Claude McKay was a poet and author born in Sunny Ville, Jamaica, in 1889. Sunny Ville was a predominantly black town, and McKay developed a firm sense of African pride which he carried strongly with him throughout his adult life. When he was a teenager, he left Sunny Ville to work in mostly white Kingston as a constable. While in Kingston he was exposed to severe racism, and unable to understand or cope with it, he soon returned to his hometown. His experiences in Kingston led him to write works which examined the hatred and condescension directed towards African and African-American people, and the religion that granted them the liberty and justification to do so.
In his novel Banana Bottom, McKay writes of a female rape victim named Bita, who is adopted by white missionaries.
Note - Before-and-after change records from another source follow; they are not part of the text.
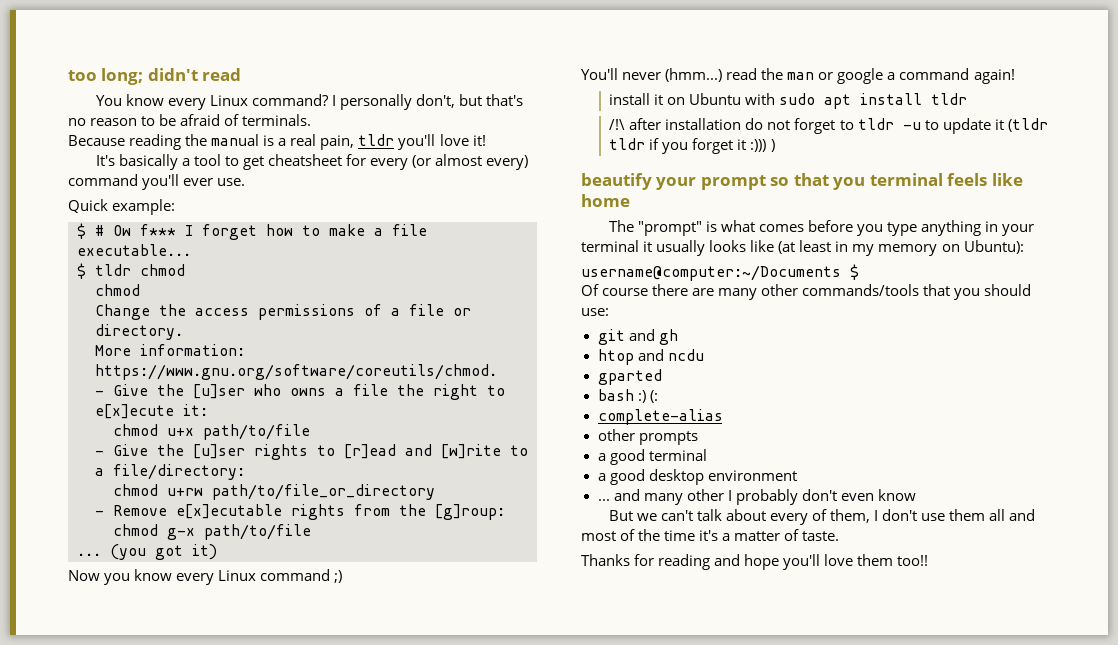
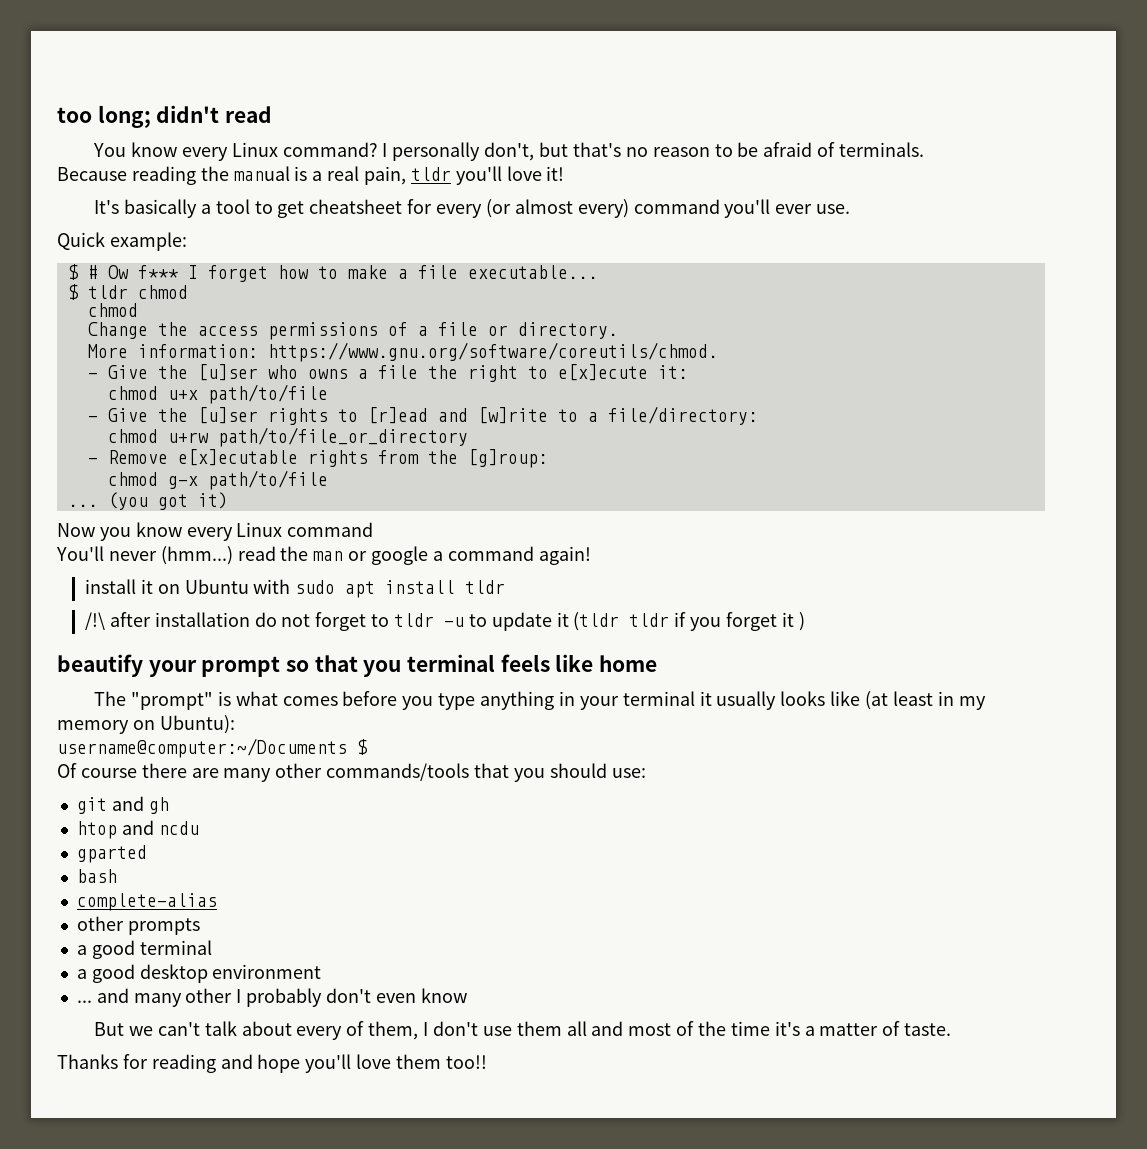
- Now you know every Linux command ;)
+ Now you know every Linux command
- /!\ after installation do not forget to tldr -u to update it (tldr tldr if you forget it :))) )
+ /!\ after installation do not forget to tldr -u to update it (tldr tldr if you forget it )
- bash :) (:
+ bash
The adoptive family attempt to convert Bita to Christianity, demonstrating their skewed intentions to aid her. They forcefully arrange her marriage to a minister. It is revealed that the minister is a sexual predator, and with this terrifying knowledge Bita escapes white society. Her happy ending entails marrying a fellow Jamaican peasant and living with her family in an African town, away from the racially oppressive hold of white Christianity.
In this way, McKay portrays Christianity as a white institution-wholly removed from African identity-and thus a religion to be shunned.